In [None]:
#import libraries
import numpy as np # linear algebra
import pandas as pd # data processing, CSV file I/O (e.g. pd.read_csv)
import matplotlib.pyplot as plt
import scipy.stats

#read in data
bites = pd.read_csv("../input/Health_AnimalBites.csv")
animal = bites["SpeciesIDDesc"]
location = bites["WhereBittenIDDesc"]

#plot bar chart of animal species distribution
plt.figure(figsize=(10 , 7))
animal.value_counts().plot(
    kind="bar",
    title="Animal Species Distribution",
    color="orange",
    edgecolor="black"
)
plt.show()

In [None]:
#plot bar chart of bite location distribution
plt.figure(figsize=(10 , 7))
location.value_counts().plot(
    kind="bar",
    title="Bite Location Distribution",
    color="green",
    edgecolor="black"
)
plt.show()

In [None]:
#draw a grouped bar chart for the bite locations for each animal species
table = pd.crosstab(animal,location)
animalslist = []
for x in animal.unique():
    if isinstance(x,str):
        animalslist.append(x)

animalslist = sorted(animalslist)

pos = list(range(len(table["HEAD"]))) 
width = 0.25

fig, ax = plt.subplots(figsize=(13,8))

plt.bar(pos, 
        table['HEAD'], 
        width, 
        alpha=0.5, 
        color='#EE3224', 
        label=animalslist[0])

plt.bar([p + width for p in pos], 
        table['BODY'],
        width, 
        alpha=0.5, 
        color='#F78F1E', 
        label=animalslist[1]) 

plt.bar([p + width*2 for p in pos],
        table["UNKNOWN"], 
        width, 
        alpha=0.5, 
        color='#FFC222', 
        label=animalslist[2]) 

ax.set_ylabel('Bite count')
ax.set_title('Location of Bites by Animal Species')
ax.set_xticks([p + 1.5 * width for p in pos])
ax.set_xticklabels(animalslist)

plt.xlim(min(pos)-width, max(pos)+width*4)
plt.ylim([0, max(table['HEAD'] + table['BODY'] + table['UNKNOWN'])] )
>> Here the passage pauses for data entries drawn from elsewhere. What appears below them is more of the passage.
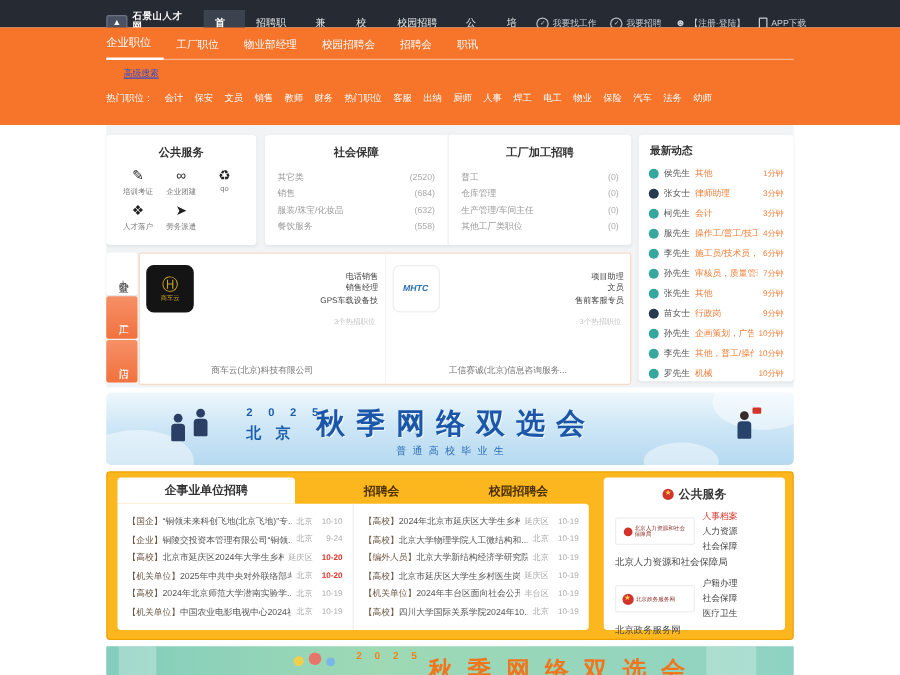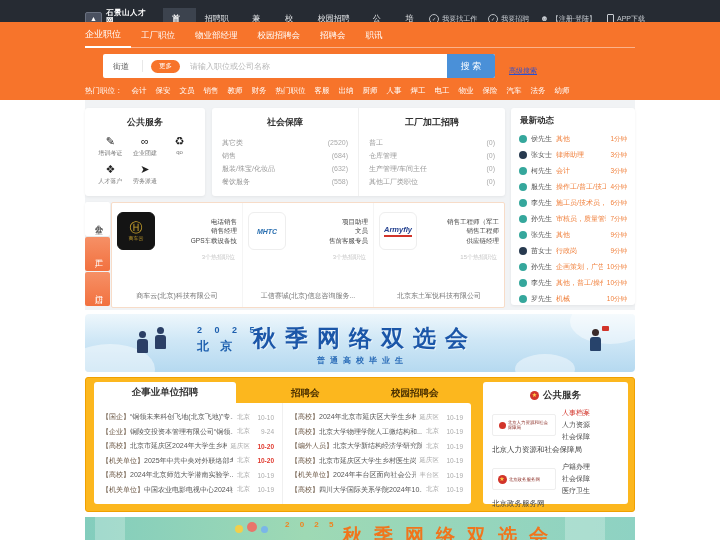--- a/index.html
+++ b/index.html
@@ -91,21 +91,21 @@
   .co-hot{font-size:6px;color:#c5c5c5;text-align:right;padding:3px 7px 0}
   .co-name{font-size:7px;color:#777;text-align:center;margin-top:auto;padding:3px 3px 6px;white-space:nowrap;overflow:hidden;text-overflow:ellipsis}
   
   #banner{position:absolute;left:85px;top:314px;width:550px;height:58px;border-radius:4px;overflow:hidden;cursor:pointer;
           background:linear-gradient(180deg,#eef7fc 0%,#cfe7f6 45%,#b5d9f0 100%)}
   .bl{position:absolute;border-radius:50%;background:rgba(255,255,255,.45)}
   .b-year{position:absolute;left:112px;top:11px;font-size:9px;font-weight:bold;color:#1d5fae;letter-spacing:5px}
   .b-city{position:absolute;left:112px;top:24px;font-size:12px;font-weight:bold;color:#1d5fae;letter-spacing:4px}
   .b-title{position:absolute;left:168px;top:9px;font-size:23px;font-weight:bold;color:#1b56a8;letter-spacing:9px;
            text-shadow:1px 1px 0 rgba(255,255,255,.6);white-space:nowrap}
-  .b-sub{position:absolute;left:232px;top:41px;font-size:8px;font-weight:bold;color:#2a6cb8;letter-spacing:5px;white-space:nowrap}
+  .b-sub{position:absolute;left:232px;top:41px;font-size:8px;font-weight:normal;color:#2a6cb8;letter-spacing:5px;white-space:nowrap}
   .fig{position:absolute}
   .fig .head{width:7px;height:7px;border-radius:50%;background:#2b3f66;margin:0 auto}
   .fig .bodyp{width:11px;height:14px;border-radius:3px 3px 1px 1px;background:#2b3f66;margin-top:1px}
   .fig.dark .head{background:#3a2a2a}.fig.dark .bodyp{background:#27436b}
   .flag{position:absolute;width:7px;height:5px;background:#d2342a;border-radius:1px}
   
   #ysec{position:absolute;left:85px;top:377px;width:550px;height:135px;background:#fcb71e;
         border:1px solid #f0a000;border-radius:3px;box-sizing:border-box}
   .ytab0{position:absolute;left:8px;top:4px;width:142px;height:21px;background:#fff;border-radius:3px 3px 0 0;
          display:flex;align-items:center;justify-content:center;font-size:9.5px;font-weight:bold;color:#333;cursor:pointer}
@@ -186,27 +186,20 @@
   <div class="orange-inner">
     <div class="stabs">
         <div class="stab active" data-idx="0">企业职位</div>
         <div class="stab" data-idx="1">工厂职位</div>
         <div class="stab" data-idx="2">物业部经理</div>
         <div class="stab" data-idx="3">校园招聘会</div>
         <div class="stab" data-idx="4">招聘会</div>
         <div class="stab" data-idx="5">职讯</div>
       </div>
     <div class="search-row">
-      <div class="search-box">
-        <span class="street">街道</span>
-        <span class="sdiv"></span>
-        <span class="more-pill">更多</span>
-        <input class="search-input" placeholder="请输入职位或公司名称" style="">
-        <div class="search-btn">搜 索</div>
-      </div>
       <span class="adv-link">高级搜索</span>
     </div>
     <div class="hot-row">
       <span class="hot-prefix">热门职位：</span>
       <span style="display:flex;gap:9px">
           <span class="hot-item" data-idx="0">会计</span>
           <span class="hot-item" data-idx="1">保安</span>
           <span class="hot-item" data-idx="2">文员</span>
           <span class="hot-item" data-idx="3">销售</span>
           <span class="hot-item" data-idx="4">教师</span>
@@ -398,35 +391,20 @@
       </div>
       <div class="co-jobs">
         <div class="co-job">项目助理</div>
         <div class="co-job">文员</div>
         <div class="co-job">售前客服专员</div>
       </div>
     </div>
     <div class="co-hot">3个热招职位</div>
     <div class="co-name">工信赛诚(北京)信息咨询服务...</div>
   </div>
-    <div class="co" data-idx="3">
-    <div class="co-top">
-      <div class="co-logo">
-        <span class="logo-main">Armyfly</span>
-
-      </div>
-      <div class="co-jobs">
-        <div class="co-job">销售工程师（军工</div>
-        <div class="co-job">销售工程师</div>
-        <div class="co-job">供应链经理</div>
-      </div>
-    </div>
-    <div class="co-hot">15个热招职位</div>
-    <div class="co-name">北京东土军悦科技有限公司</div>
-  </div>
   </div>
 
 <div id="banner">
   <div class="bl" style="left:-20px;top:30px;width:90px;height:50px"></div>
   <div class="bl" style="right:-15px;top:-15px;width:80px;height:45px"></div>
   <div class="bl" style="left:430px;top:40px;width:60px;height:30px"></div>
   <div class="fig" style="left:52px;top:17px">
     <div class="head"></div>
       <div class="bodyp"></div>
   </div>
plt.legend(['HEAD', 'BODY', 'UNKNOWN'], loc='upper left')
plt.grid()
plt.show()

The code I used for the grouped bar chart is from [here](https://chrisalbon.com/python/matplotlib_grouped_bar_plot.html).

In [None]:
#one-way test on animal species
scipy.stats.chisquare(animal.value_counts())

In [None]:
#one-way test on bite location
scipy.stats.chisquare(location.value_counts())

* The chi-square value for both tests is very high, indicating that both data sets are significantly different from a uniform distribution.
* The p-value for both one-way chi-square tests is returned as 0.0. This most likely means that the p-value is extremely low, which makes sense given the high chi-square values.   

In [None]:
#two-way chi-square test 
contingencyTable = pd.crosstab(animal, location)

scipy.stats.chi2_contingency(contingencyTable)

* Chi-squared value: 279.09688498443319
* P-value: 5.3420252124139959e-50
* Degrees of freedom: 16

From the values above, we can conclude that different animal species do not have a preference for where they bite.